Protesters had been calling for MPD and city officials to take additional action after the video of the 29-year-old's beating by five now-former Memphis Police officers was released on Friday.
Attorney Lee Gerald, representing Hemphill, released the following statement:
"I can confirm that I represent Memphis Police Officer Preston Hemphill who was the third officer at the initial stop of Mr. Nichols. Video One is his bodycam footage. As per departmental regulations Officer Hemphill activated his bodycam. He was never present at the second scene. He is cooperating with officials in this investigation."
Hemphill was shown on video during MPD's initial confrontation with Nichols, pulling him from his car forcefully while hitting him on the ground with a Taser, later stating, "I hope they stomp his a**" after Nichols escaped.
Shelby County D.A. says charges "may or may not" happen against Hemphill
Shelby County District Attorney General Steve Mulroy said in a statement Monday that his office is still investigating additional charges, and did not rule out charges being levied for other officers involved:
"This is an ongoing investigation. The current charges do not preclude us from adding additional charges as more information is presented. We are looking at all individuals involved in the events leading up to, during, and after the beating of Tyre Nichols. This includes the officer present at the initial encounter who has not— so far—been charged, Memphis Fire Department personnel, and persons who participated in preparing documentation of the incident afterward.

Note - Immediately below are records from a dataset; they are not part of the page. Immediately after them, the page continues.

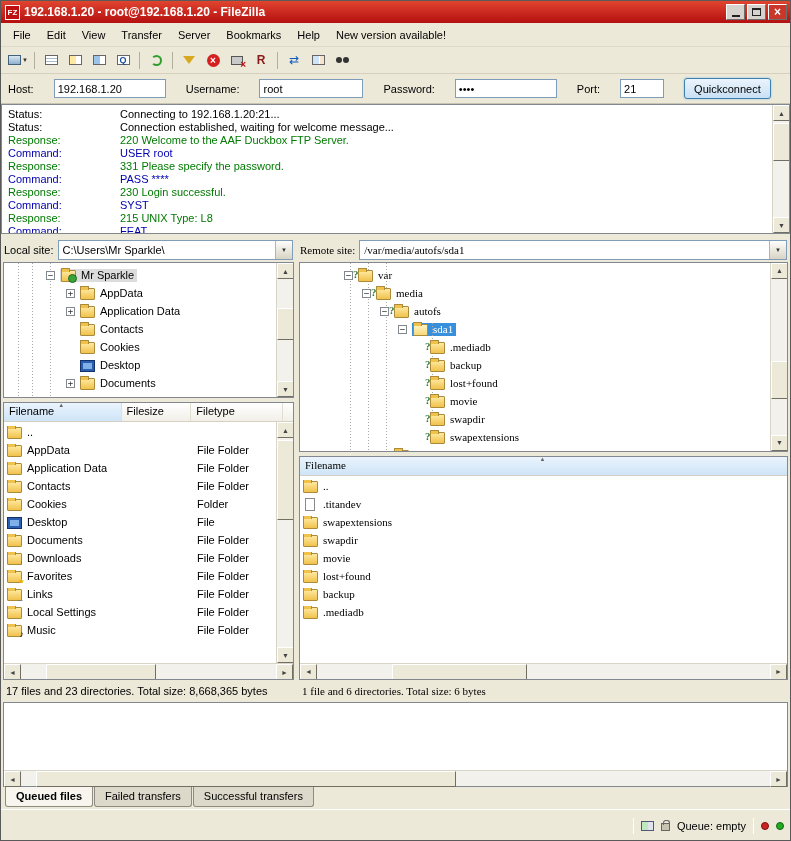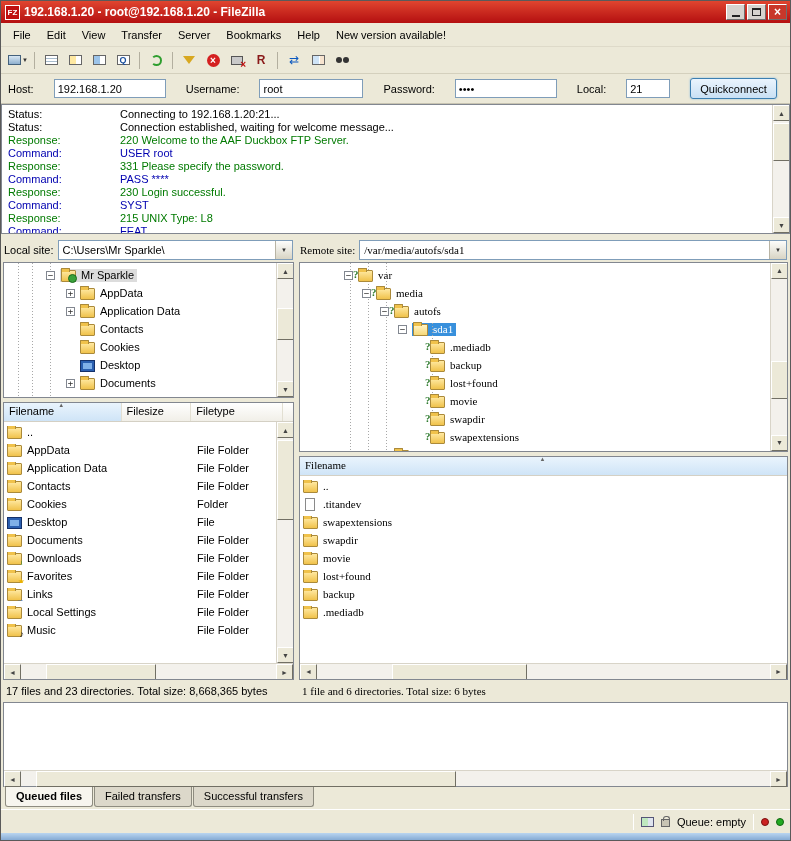"Local:" span.qlabel { text: Local -> Port }
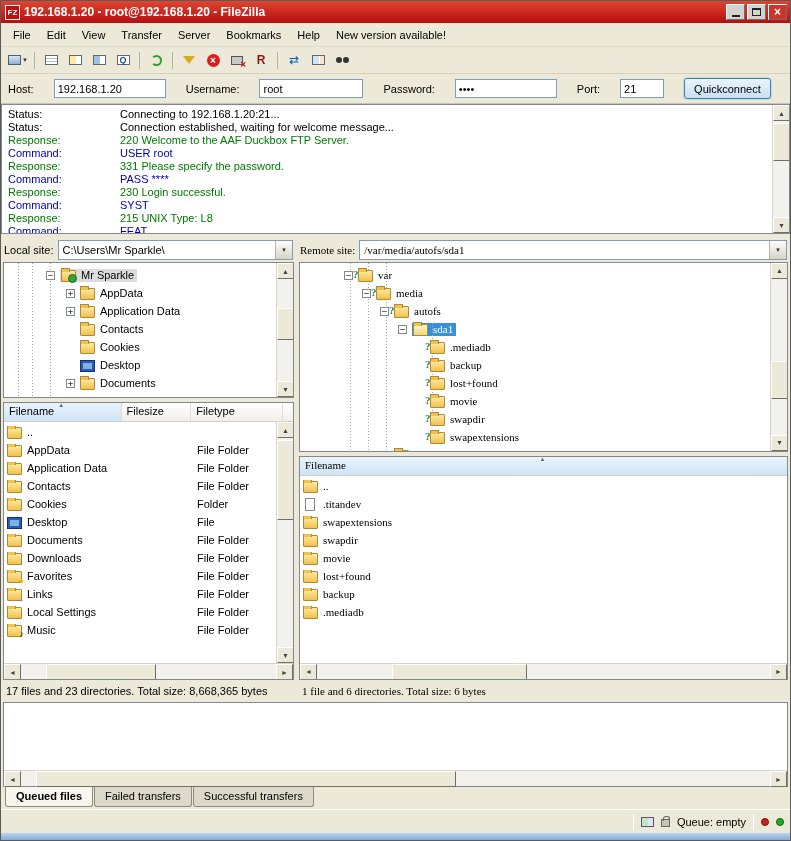"Queue: empty" .statusbar { height: 24px -> 32px }
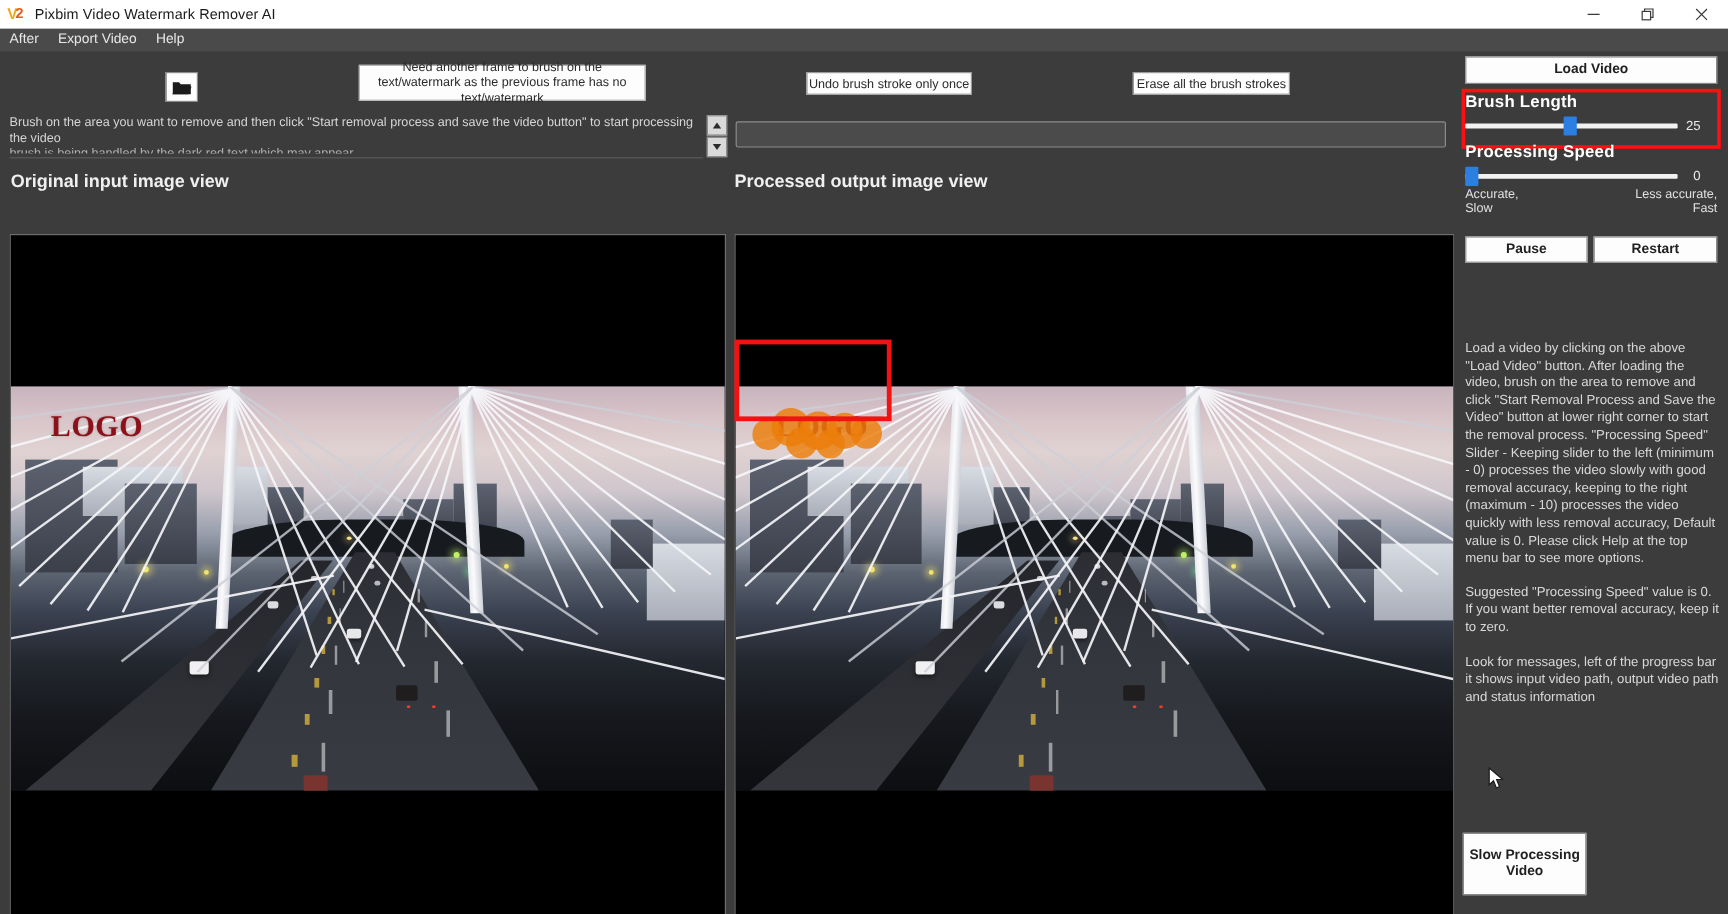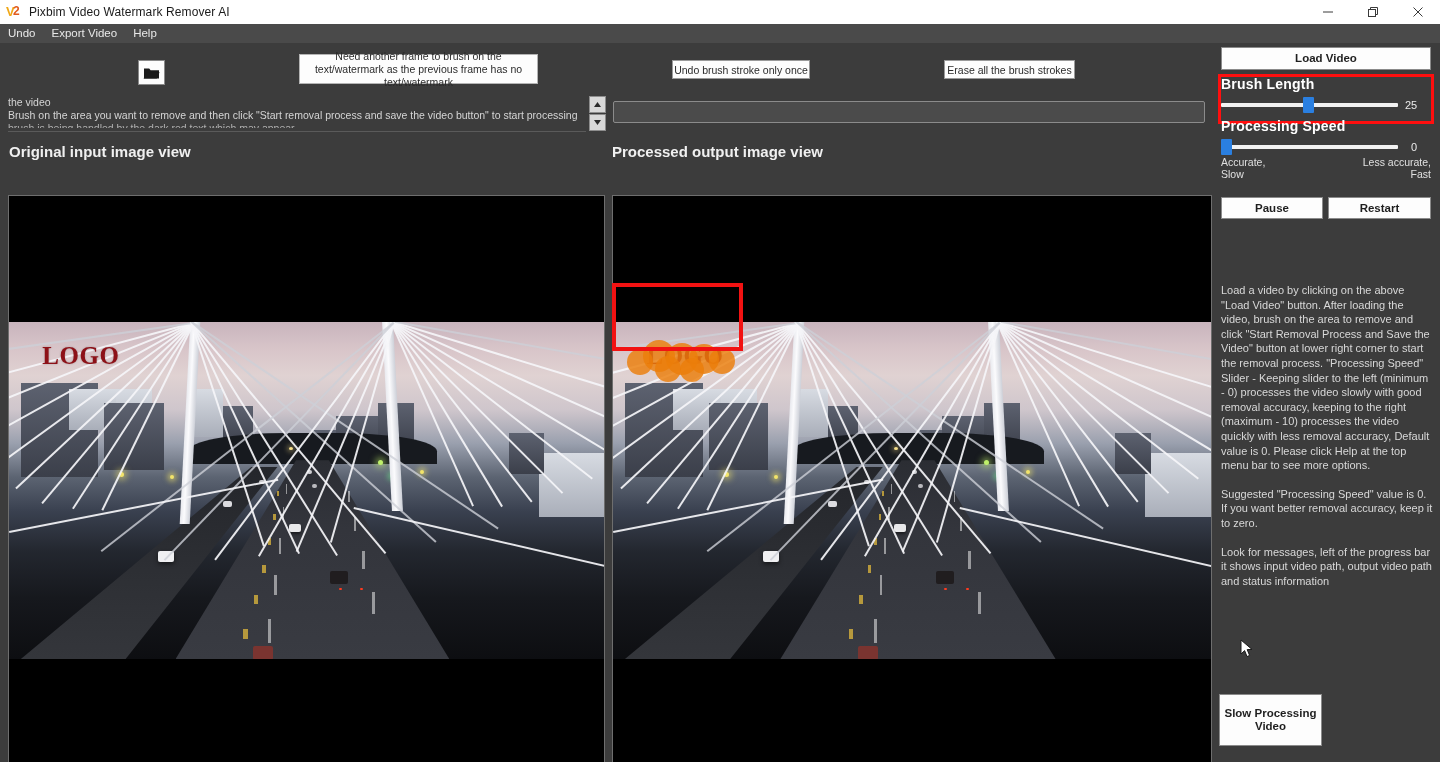"Undo" div.menu-item { text: Undo -> After }
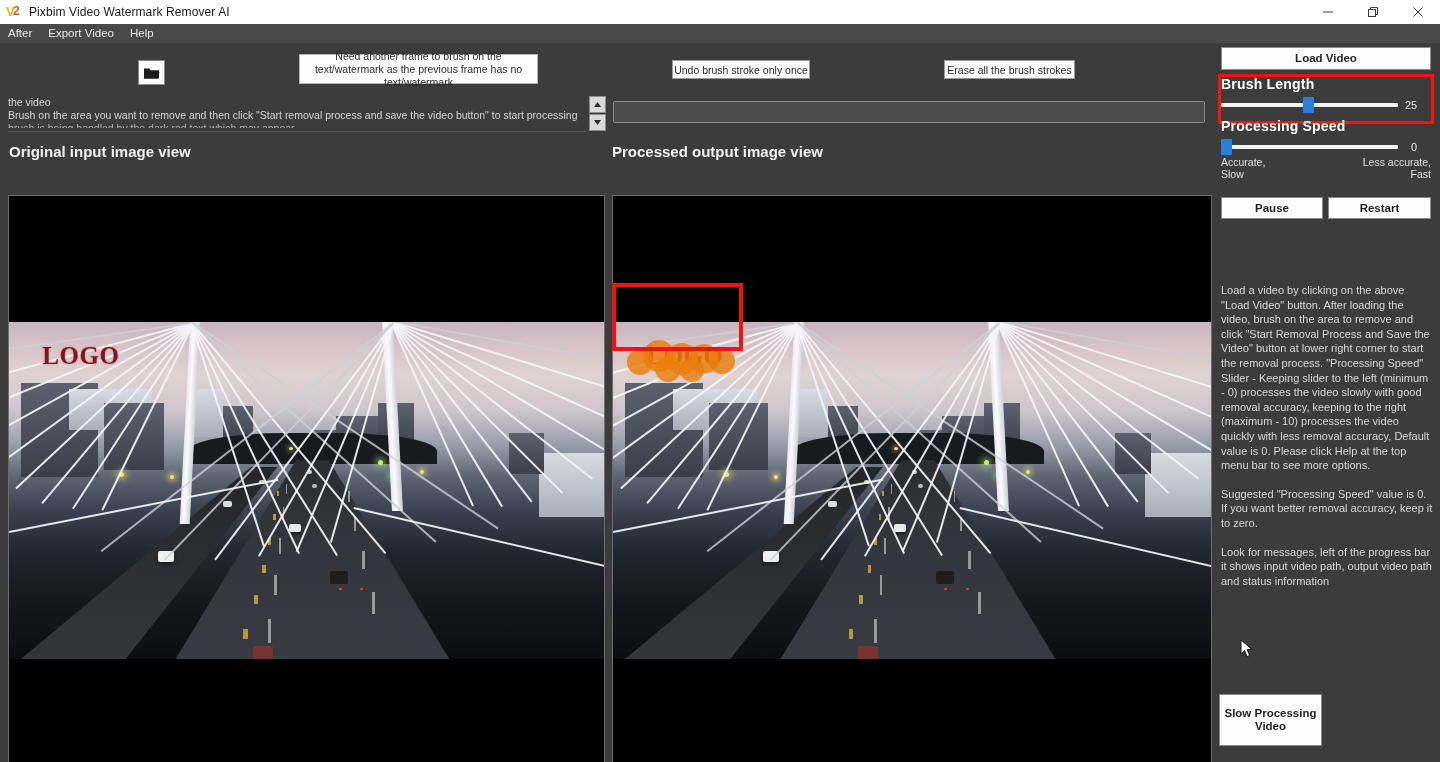"the video" div.status-line { order: before "Brush on the area you" -> after "Brush on the area you" }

The DA’s Office worked extraordinarily swiftly but thoroughly to charge those whose offenses were plain and clear and directly contributed to the death of Mr. Nichols, but in no way is this investigation over.
While we are committed to transparency, we cannot comment on the details of an ongoing investigation or give previews of what charges we may or may not bring.
Our goal remains the same: to seek justice for Tyre Nichols and hold all who contributed to his death accountable. We ask for the public's patience as the investigation continues."
Memphis Mayor Jim Strickland also weighed in, saying he's taking the investigation very seriously.
"As mayor, I take violations of departmental policies very seriously, but I cannot comment further on employment matters during the pendency of administrative reviews."
Memphis police said two confrontations occurred between Nichols and officers. After he was arrested, Nichols complained of shortness of breath and was taken to a hospital in critical condition. He died three days later.
Relatives have accused the police of causing Nichols to have a heart attack and kidney failure. Authorities have only said that Nichols experienced a medical emergency.
According to civil rights attorney Ben Crump, who was hired by Nichols' family, an independent autopsy found that Nichols had suffered from extensive bleeding caused by a severe beating.
Nichols’ family said police beat him to the point of being unrecognizable.
Five Memphis Police officers were fired and later indicted on numerous charges, including second-degree murder, in the death of Nichols.